The secret life of the Common Earthworm…

Monday 5th December 2022

…guest blog from Keiron Brown, recording Officer at the Earthworm Society of Britain

In the British Isles we have 31 species of native or naturalised earthworms. Perhaps the most iconic of these is Lumbricus terrestris, otherwise known as the Lob Worm, Common Earthworm or, across the pond, the Nightcrawler.


The Lob Worm is the largest species of earthworm found in the British Isles and can grow to a whopping 40 cm, making it one of the largest terrestrial invertebrates that we have.

Cocoons of L. terrestris © C. A. Edwards
Cocoons of L. terrestris © C. A. Edwards

Like other earthworms they are simultaneous hermaphrodites, meaning that they possess both male and female reproductive parts and perform the role of the male and female when mating with another earthworm. Mating results in the production of an earthworm cocoon, which usually contains just a single fertilised egg and where a young earthworm can develop safely until it’s ready to hatch. Lob Worms reach sexually maturity after around 1 year and adults are easily recognisable by the fleshy band known as a saddle or clitellum.

Lob worms do not have ears or eyes but are able to detect light and vibrations. Like humans, they have haemoglobin so their blood is red – unlike most other invertebrates.

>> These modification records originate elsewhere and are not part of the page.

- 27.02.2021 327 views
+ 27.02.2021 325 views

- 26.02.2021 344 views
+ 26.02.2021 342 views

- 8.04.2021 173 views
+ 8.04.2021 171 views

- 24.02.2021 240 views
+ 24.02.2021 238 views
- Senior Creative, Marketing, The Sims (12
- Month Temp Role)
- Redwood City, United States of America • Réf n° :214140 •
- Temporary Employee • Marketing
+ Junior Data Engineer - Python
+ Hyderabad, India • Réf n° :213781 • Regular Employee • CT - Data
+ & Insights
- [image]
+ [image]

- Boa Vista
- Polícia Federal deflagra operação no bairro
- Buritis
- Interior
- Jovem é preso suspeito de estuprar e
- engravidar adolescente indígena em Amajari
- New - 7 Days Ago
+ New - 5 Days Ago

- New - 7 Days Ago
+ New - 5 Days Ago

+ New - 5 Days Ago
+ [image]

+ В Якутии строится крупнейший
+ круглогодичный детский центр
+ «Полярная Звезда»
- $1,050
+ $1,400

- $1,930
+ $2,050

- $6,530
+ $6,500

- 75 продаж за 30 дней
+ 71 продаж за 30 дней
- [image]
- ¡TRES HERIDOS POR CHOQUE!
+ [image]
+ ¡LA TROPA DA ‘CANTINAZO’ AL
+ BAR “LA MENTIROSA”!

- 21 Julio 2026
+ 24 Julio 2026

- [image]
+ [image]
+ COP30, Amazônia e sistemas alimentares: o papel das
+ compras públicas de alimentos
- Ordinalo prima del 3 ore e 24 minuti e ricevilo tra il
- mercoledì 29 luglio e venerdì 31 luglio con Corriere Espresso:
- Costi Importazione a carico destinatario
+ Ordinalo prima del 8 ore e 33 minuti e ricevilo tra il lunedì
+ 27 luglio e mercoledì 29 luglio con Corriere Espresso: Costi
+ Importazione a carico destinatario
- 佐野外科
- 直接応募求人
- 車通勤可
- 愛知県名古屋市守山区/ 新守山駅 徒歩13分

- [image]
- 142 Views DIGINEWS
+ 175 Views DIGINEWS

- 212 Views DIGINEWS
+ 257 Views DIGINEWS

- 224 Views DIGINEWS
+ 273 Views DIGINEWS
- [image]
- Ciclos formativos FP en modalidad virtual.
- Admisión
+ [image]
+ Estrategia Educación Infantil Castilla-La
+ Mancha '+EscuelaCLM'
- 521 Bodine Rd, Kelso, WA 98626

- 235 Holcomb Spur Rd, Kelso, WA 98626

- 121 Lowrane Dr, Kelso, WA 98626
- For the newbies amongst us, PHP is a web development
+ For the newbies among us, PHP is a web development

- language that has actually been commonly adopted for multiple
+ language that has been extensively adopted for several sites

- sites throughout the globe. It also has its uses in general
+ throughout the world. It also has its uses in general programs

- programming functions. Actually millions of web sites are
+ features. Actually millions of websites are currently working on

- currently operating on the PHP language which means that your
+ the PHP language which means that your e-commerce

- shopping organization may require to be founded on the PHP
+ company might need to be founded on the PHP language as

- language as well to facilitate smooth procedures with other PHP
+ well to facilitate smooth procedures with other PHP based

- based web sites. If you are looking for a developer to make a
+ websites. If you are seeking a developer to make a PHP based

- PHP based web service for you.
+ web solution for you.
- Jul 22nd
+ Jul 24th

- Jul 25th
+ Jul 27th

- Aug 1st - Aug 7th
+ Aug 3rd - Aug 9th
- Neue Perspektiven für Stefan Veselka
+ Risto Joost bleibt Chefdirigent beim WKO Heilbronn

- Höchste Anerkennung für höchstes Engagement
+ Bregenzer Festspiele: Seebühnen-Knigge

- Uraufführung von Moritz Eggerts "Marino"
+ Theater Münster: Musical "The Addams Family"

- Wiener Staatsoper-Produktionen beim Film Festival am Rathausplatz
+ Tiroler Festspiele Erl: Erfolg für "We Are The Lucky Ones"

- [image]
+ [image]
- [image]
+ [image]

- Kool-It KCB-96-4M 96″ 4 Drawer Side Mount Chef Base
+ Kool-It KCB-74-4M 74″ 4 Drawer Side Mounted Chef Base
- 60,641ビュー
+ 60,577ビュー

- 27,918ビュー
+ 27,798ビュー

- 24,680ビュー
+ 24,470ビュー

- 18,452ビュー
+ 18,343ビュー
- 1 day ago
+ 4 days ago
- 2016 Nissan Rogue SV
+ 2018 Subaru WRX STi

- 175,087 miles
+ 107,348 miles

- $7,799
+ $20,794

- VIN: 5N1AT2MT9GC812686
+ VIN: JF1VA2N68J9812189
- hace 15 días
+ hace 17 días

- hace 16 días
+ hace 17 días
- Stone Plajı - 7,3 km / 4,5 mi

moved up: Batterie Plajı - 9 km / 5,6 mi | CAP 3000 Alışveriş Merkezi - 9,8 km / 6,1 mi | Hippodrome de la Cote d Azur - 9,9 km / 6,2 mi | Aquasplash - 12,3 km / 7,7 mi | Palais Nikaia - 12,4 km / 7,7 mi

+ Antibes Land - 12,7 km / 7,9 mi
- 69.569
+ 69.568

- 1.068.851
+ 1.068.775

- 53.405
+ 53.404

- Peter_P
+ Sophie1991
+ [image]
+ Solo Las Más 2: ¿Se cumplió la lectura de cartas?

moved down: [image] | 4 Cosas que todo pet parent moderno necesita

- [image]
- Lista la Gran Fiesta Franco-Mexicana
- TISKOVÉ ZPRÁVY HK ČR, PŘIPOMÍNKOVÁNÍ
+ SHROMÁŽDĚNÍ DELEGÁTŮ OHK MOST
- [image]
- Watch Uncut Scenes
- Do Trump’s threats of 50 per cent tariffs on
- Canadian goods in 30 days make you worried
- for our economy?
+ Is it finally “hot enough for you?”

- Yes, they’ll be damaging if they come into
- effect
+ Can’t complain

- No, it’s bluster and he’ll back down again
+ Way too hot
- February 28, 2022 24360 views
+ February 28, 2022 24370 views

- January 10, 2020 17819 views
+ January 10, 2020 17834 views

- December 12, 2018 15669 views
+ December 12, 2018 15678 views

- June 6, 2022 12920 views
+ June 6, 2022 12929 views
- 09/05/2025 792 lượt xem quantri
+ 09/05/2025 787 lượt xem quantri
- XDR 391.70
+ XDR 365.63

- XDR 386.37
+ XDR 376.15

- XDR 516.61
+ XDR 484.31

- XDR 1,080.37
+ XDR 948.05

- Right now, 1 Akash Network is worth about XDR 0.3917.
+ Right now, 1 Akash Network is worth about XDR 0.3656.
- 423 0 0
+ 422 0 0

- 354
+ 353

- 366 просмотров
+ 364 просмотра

To pump the blood around their bodies they have a simple circulatory system with 5 pairs of “pseudohearts”. They do not have lungs, and instead breath through the moisture layer on the skin – hence their need to inhabit damp environments and avoid drying out.


Alongside the other larger species of British earthworm, the Lob Worm is an anecic species, meaning that it is deep burrowing and feeds on a combination of nutrient-poor deep soil and surface leaf litter. Within the digestive of system of the worm, these are combined with enzymes and bacteria to produce earthworm casts (or poo) and deposited on the surface – earning this species the title of “nature’s plough”.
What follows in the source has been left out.